Agriculture Secretary Richard Lyng on Friday described this summer's drought as "very, very serious" and said President Reagan was "tremendously interested" in the situation. But he repeated earlier statements that it was too early to talk about what kind of federal aid might be forthcoming.

At the White House, officials said it was likely the president would visit a drought-stricken area during a trip to Davenport, Iowa, on July 14.Lyng, speaking with reporters after giving Reagan a preliminary report from the Interagency Drought Policy Committee, predicted that the drought would raise retail food prices an additional 1 percent this year - and perhaps as much as 2 percent next year.

Asked if he still held out hope for salvaging this year's crops, Lyng said, "We still have the month of July. . . . If we should get a couple inches of rain a week through the month of July in Midwest corn fields, we'd get a pretty good corn crop. . . . We conceivably could get an 80 percent crop, or even 85 overall."

At the same time, Lyng noted, that kind of rainfall was not in the long-range forecast. "If you look at the 30-day forecast, or the 6-to-10-day forecast," he said, "the prospects are bleak."

In describing his meeting with the president, Lyng said Reagan was "tremendously interested and shows a great deal of care and concern about the effects of (he drought). . . . He has a great deal of interest and concern and compassion for people in the corn belt, and he remembers his days in Illinois."

Asked what kind of federal assistance might be planned, Lyng replied: "To get into writing checks to farmers for relief to help them, tide them over, almost needs to await the normal harvest period so that they can compare what they are harvesting, what happened to them - and you just can't do that on the 1st of July.

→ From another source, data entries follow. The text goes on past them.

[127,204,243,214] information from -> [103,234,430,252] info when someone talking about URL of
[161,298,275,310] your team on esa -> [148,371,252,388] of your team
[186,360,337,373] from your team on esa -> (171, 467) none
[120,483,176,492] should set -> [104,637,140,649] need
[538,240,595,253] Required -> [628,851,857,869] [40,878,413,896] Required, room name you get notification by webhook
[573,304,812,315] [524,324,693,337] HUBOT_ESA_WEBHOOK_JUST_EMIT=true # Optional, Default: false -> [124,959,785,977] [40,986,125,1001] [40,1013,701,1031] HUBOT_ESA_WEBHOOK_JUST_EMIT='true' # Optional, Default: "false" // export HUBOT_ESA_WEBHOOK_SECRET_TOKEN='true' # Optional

"That crop is still growing and still there, in most cases, and the relief will not be needed until they would normally have the crop and have it ready for sale," the agriculture secretary said. "At that time, we should be standing there ready to help them."

Lyng said he and Reagan both believe that any kind of future payments to farmers must first be worked out with Congress "and we prefer to do it, if we can, on a bicameral, bipartisan basis."

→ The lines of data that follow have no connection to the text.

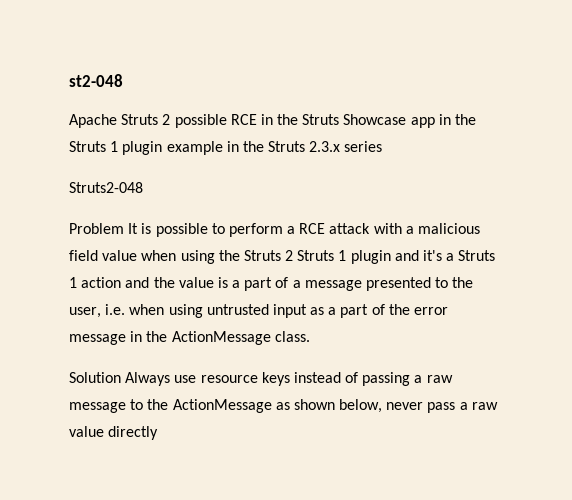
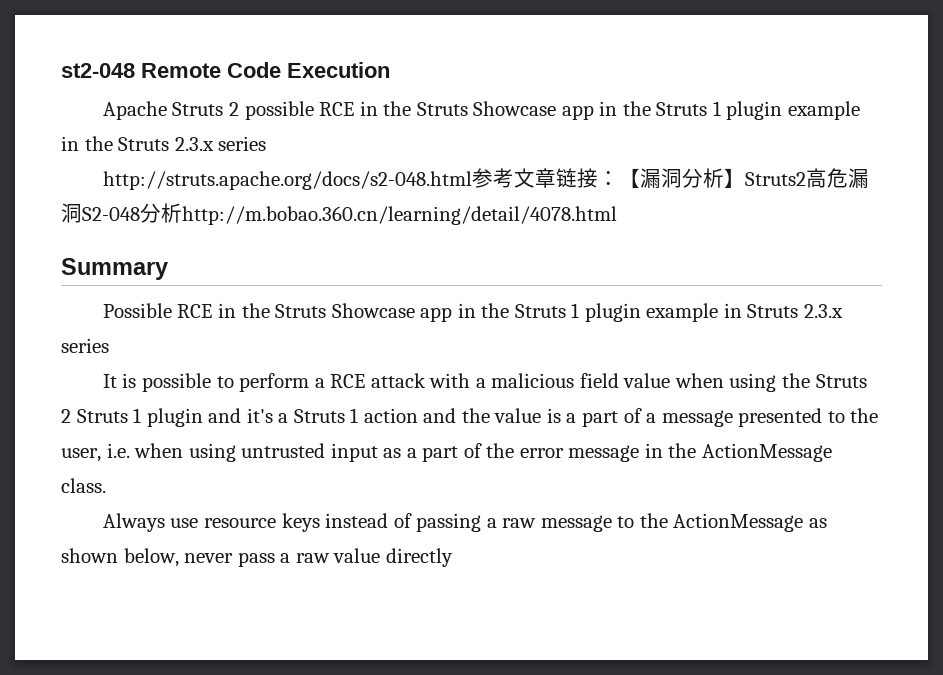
(123, 80) none -> [141,62,390,78] Remote Code Execution
[69,182,143,193] [69,223,124,234] Struts2-048 // Problem -> [102,168,869,190] [61,203,617,225] [61,258,168,280] [102,303,843,322] [61,338,109,353] http://struts.apache.org/docs/s2-048.html参考文章链接：【漏洞分析】Struts2高危漏洞S2-048分析http://m.bobao.360.cn/learning/detail/4078.html // Summary // Possible RCE in the Struts Showcase app in the Struts 1 plugin example in Struts 2.3.x series //
[69,372,121,383] Solution -> (106, 485) none

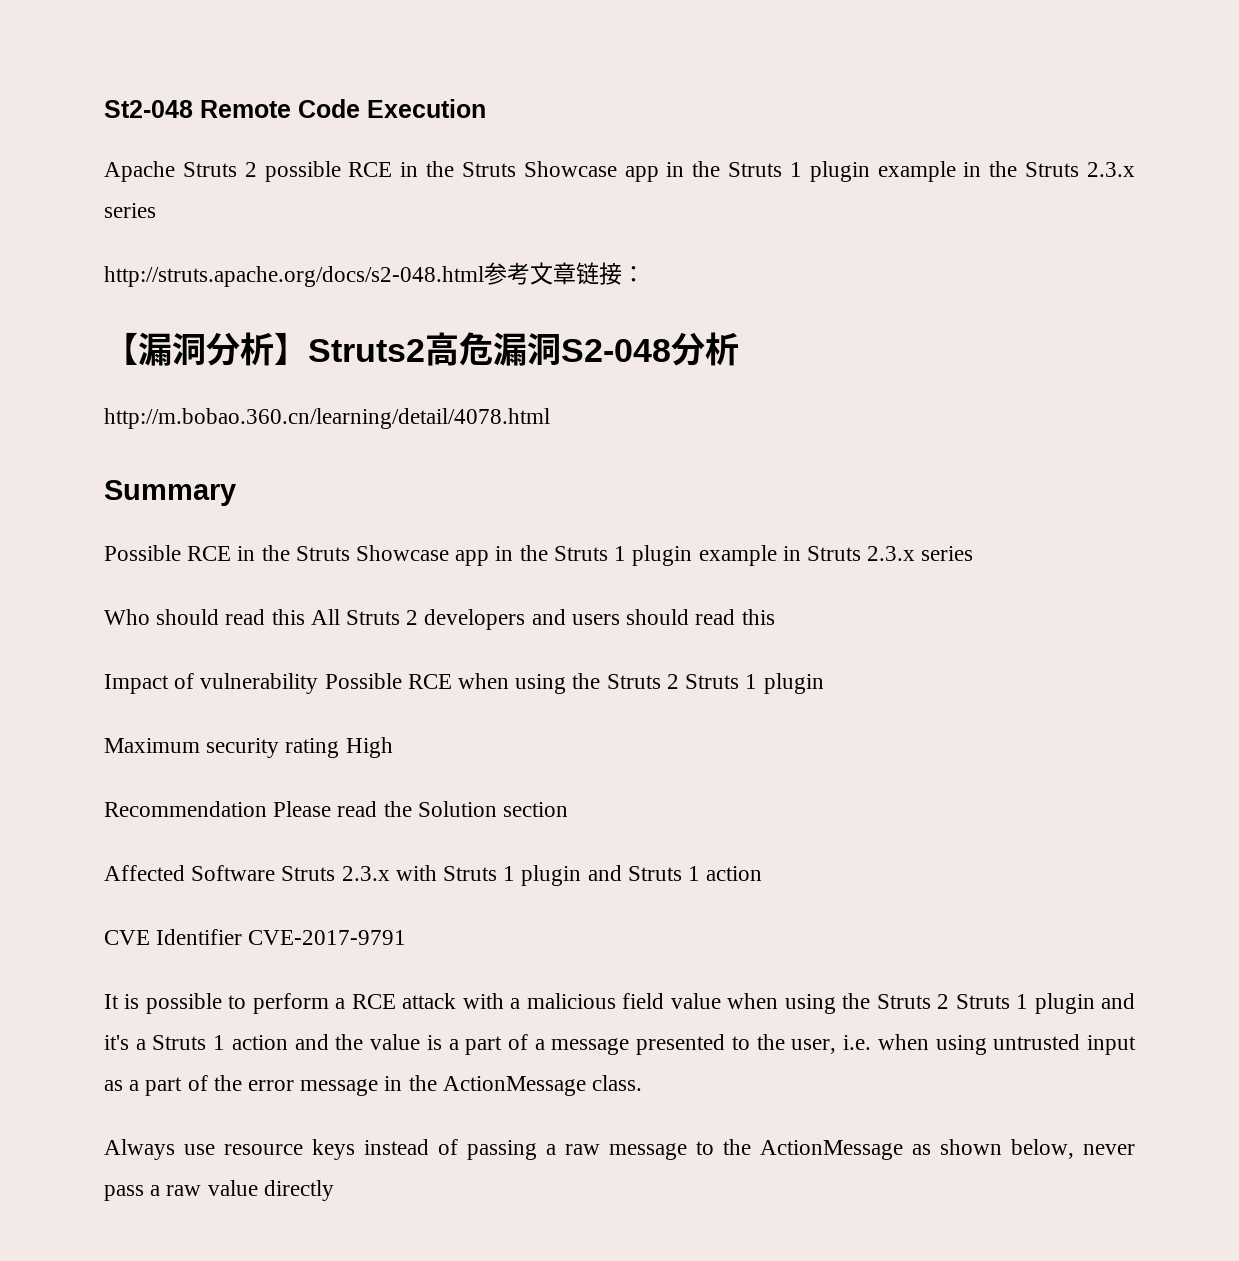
[61,63,135,78] st2-048 -> [104,100,193,118] St2-048
(619, 178) none -> (645, 274) //
(182, 213) none -> (739, 349) //
(109, 345) none -> [104,609,775,630] [104,673,824,694] [104,737,393,758] [104,801,569,817] [104,865,763,886] [104,929,407,945] // Who should read this All Struts 2 developers and users should read this // Impact of vulnerability Possible RCE when using the Struts 2 Struts 1 plugin // Maximum security rating High // Recommendation Please read the Solution section // Affected Software Struts 2.3.x with Struts 1 plugin and Struts 1 action // CVE Identifier CVE-2017-9791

"For us to propose details on that would be trying to take a lead role that would not be conducive to the kind of solution that would be responsive to the needs of those farmers. So we talked about this bipartisan effort, but we did not go into details on means of doing it," he said of his talks with the president.

Lyng also said there were no plans to restrict exports because of shortages or high prices in this country, nor would there be any embargoes.

The agriculture secretary is co-chairman of the Interagency Drought Committee, set up last month by the president, which is supposed to deliver its final report in two weeks.

The preliminary report Friday mainly described the situation in parched areas of the country, calling the drought "the worst on record for the central United States at this stage of the growing season." But it did not recommend any major new federal aid.

It did note, however, that "a continuation of the drought would increase income losses for farmers and cause disruption in other sectors, particularly those reliant on inland waterway transportation. Moderat-ing the economic and social stress in severe drought areas would likely require additional measures."

The report also said that more than a dozen pieces of drought legislation have been introduced in Congress and several of them could each cost "at least several billion dollars, depending on drought severity."